**Task objective**. Each line below either holds the string "wind" or doesn't. Count those that do and give only the number.

**Source records**.

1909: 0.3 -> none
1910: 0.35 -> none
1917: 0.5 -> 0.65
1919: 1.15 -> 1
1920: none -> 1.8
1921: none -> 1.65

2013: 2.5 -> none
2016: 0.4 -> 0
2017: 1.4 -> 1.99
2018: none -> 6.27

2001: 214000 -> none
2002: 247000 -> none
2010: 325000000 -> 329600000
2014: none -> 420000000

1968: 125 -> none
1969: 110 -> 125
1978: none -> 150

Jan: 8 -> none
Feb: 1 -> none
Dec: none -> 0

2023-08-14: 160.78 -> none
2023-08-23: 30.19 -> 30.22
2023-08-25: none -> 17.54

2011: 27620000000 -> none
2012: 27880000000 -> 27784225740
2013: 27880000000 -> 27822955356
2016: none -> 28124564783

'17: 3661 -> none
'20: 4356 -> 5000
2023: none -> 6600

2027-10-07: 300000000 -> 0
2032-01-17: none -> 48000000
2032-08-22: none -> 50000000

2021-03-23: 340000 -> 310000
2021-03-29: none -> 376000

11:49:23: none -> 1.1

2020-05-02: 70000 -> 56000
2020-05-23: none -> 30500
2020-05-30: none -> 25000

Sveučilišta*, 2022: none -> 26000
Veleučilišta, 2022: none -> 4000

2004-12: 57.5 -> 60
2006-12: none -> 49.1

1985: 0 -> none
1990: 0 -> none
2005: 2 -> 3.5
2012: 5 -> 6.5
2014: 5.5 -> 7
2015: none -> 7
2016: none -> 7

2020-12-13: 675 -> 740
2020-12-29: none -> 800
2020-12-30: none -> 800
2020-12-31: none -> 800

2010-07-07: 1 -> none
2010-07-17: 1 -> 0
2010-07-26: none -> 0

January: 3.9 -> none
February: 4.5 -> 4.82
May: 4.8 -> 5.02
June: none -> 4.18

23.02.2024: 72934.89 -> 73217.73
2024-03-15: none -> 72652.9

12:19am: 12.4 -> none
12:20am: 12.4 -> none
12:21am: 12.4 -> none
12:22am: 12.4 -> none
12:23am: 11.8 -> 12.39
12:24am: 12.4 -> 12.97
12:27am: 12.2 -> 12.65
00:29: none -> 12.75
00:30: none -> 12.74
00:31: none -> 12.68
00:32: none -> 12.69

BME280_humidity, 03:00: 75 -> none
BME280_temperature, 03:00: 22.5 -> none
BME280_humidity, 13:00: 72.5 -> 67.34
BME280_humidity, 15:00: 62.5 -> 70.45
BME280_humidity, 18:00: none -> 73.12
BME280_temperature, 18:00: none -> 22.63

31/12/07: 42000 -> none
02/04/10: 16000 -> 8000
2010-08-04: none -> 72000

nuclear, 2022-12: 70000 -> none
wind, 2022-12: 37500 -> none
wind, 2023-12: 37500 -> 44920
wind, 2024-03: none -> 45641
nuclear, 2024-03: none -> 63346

**Output of the exercise**. 3